Sellers are having to adapt to a slower pace. In June, the median days in MLS climbed to 16 for detached homes, a 60 percent increase from May, and 30 days for attached homes, up 20.22 percent. Inventory levels now exceed two months across all price points. High-end properties are experiencing the most significant drag; detached homes priced above $2 million now carry nearly six months of inventory, while attached homes priced between $1 and $2 million have a supply of more than 10 months.

The Denver Metro real estate market at midyear 2025 is a study in recalibration. Buyers and sellers who began the year operating on outdated assumptions- expecting lower interest rates, surging competition or guaranteed appreciation are now confronting a market that demands flexibility and realism. Decisions based on what should be happening are leading to hesitation, missed opportunities and stalled deals.

For sellers, pricing based on last year's peak or early 2025 optimism is proving to be a risky strategy. Today's buyers are cost-conscious, deliberate and quick to pass over listings that are unprepared or overpriced. Real-time market awareness, achieved through data-driven pricing strategies, competitive positioning and responsiveness to buyer feedback, is essential for achieving a timely sale.

For buyers, waiting for the "perfect" rate or perfect timing can be just as costly. While inventory is up and prices are stabilizing, desirable homes are still moving and the cost of delay in a high-rate environment adds up fast.

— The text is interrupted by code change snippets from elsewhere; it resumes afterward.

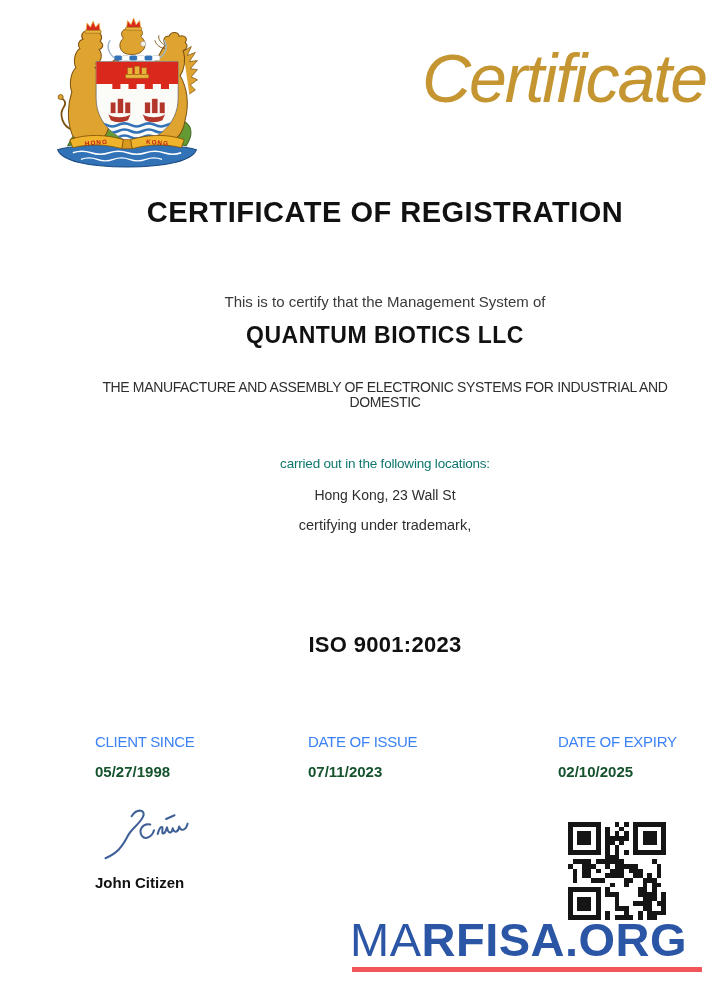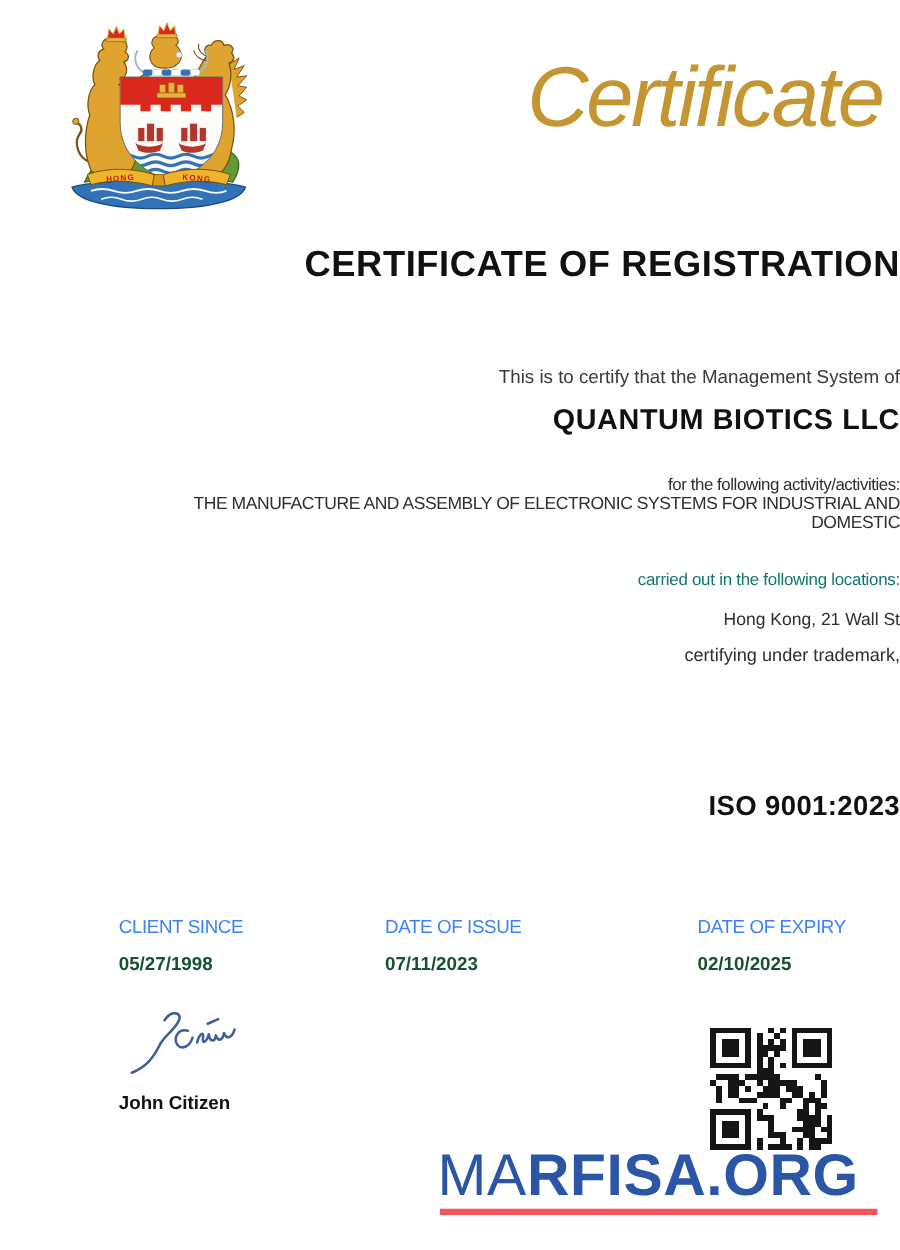"CERTIFICATE OF REGISTRATION" .center-block { text-align: right -> center }
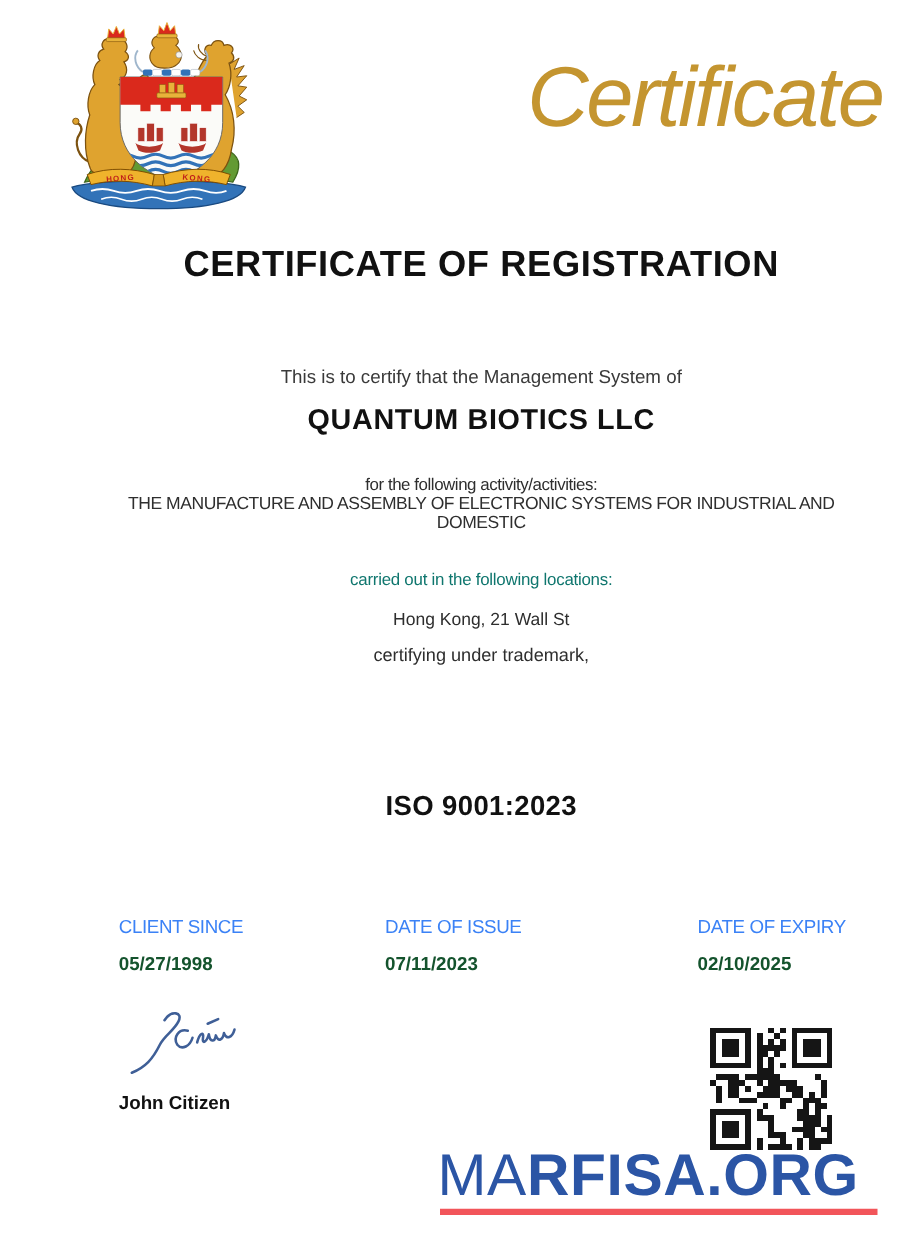"for the following activity/activities:" div.intro { html: <div>for the following activity/activities:</div> -> none }
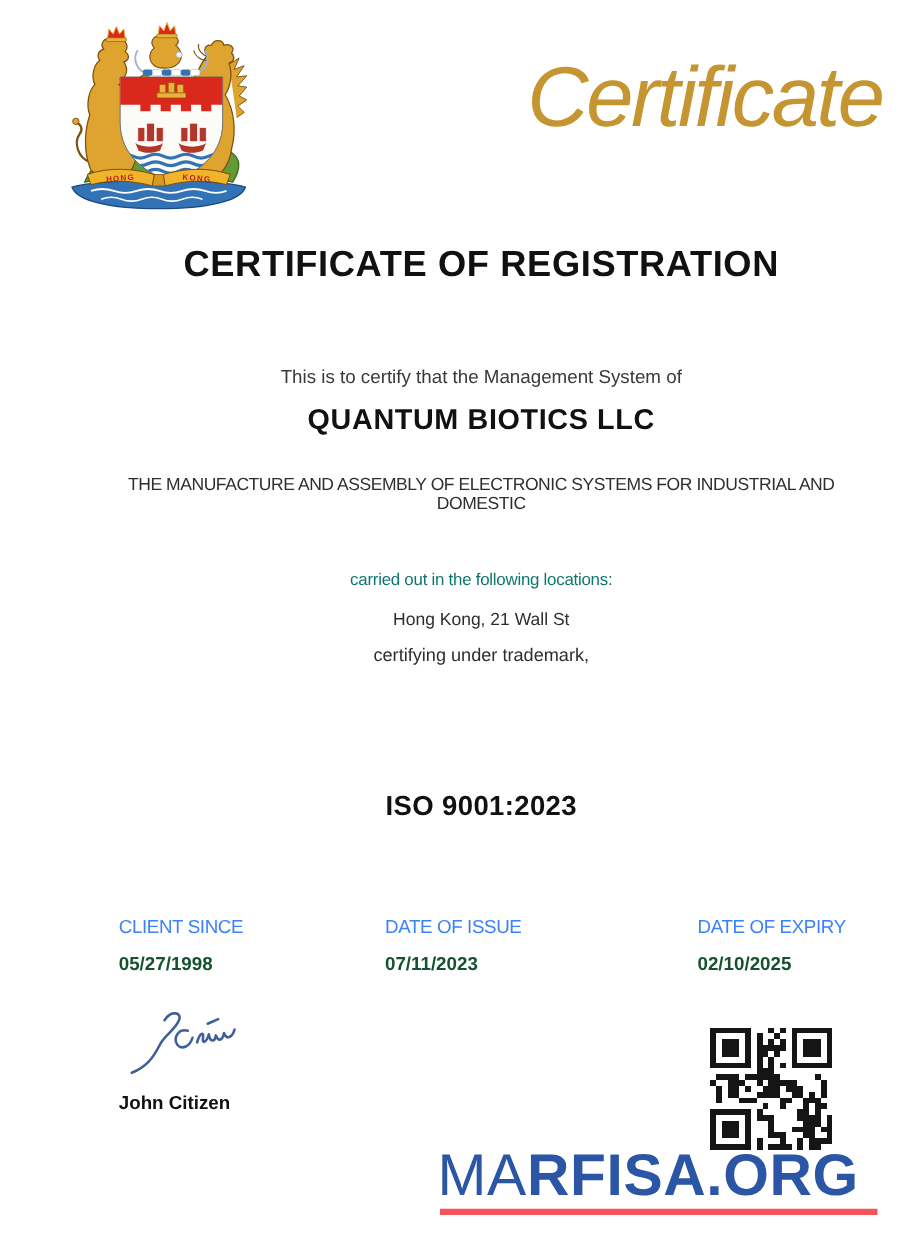"Hong Kong, 21 Wall St" div.center-block { text: 21 -> 23 }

We do not have a bad market; it's a different market. In this new environment, those who stay grounded, informed and responsive will be the ones who succeed. In 2025, we are all navigating the market we have, not the one we expected. Real-time awareness is the most valuable asset buyers and sellers have

Learn more about the market from the Denver Metro Association of Realtors.

Keep reading for an In-depth breakdown on properties sold for $1 million or more by West + Main Agent Michelle Schwinghammer.


Thank you to our partners at the Denver Metro Association of Realtors for compiling this information.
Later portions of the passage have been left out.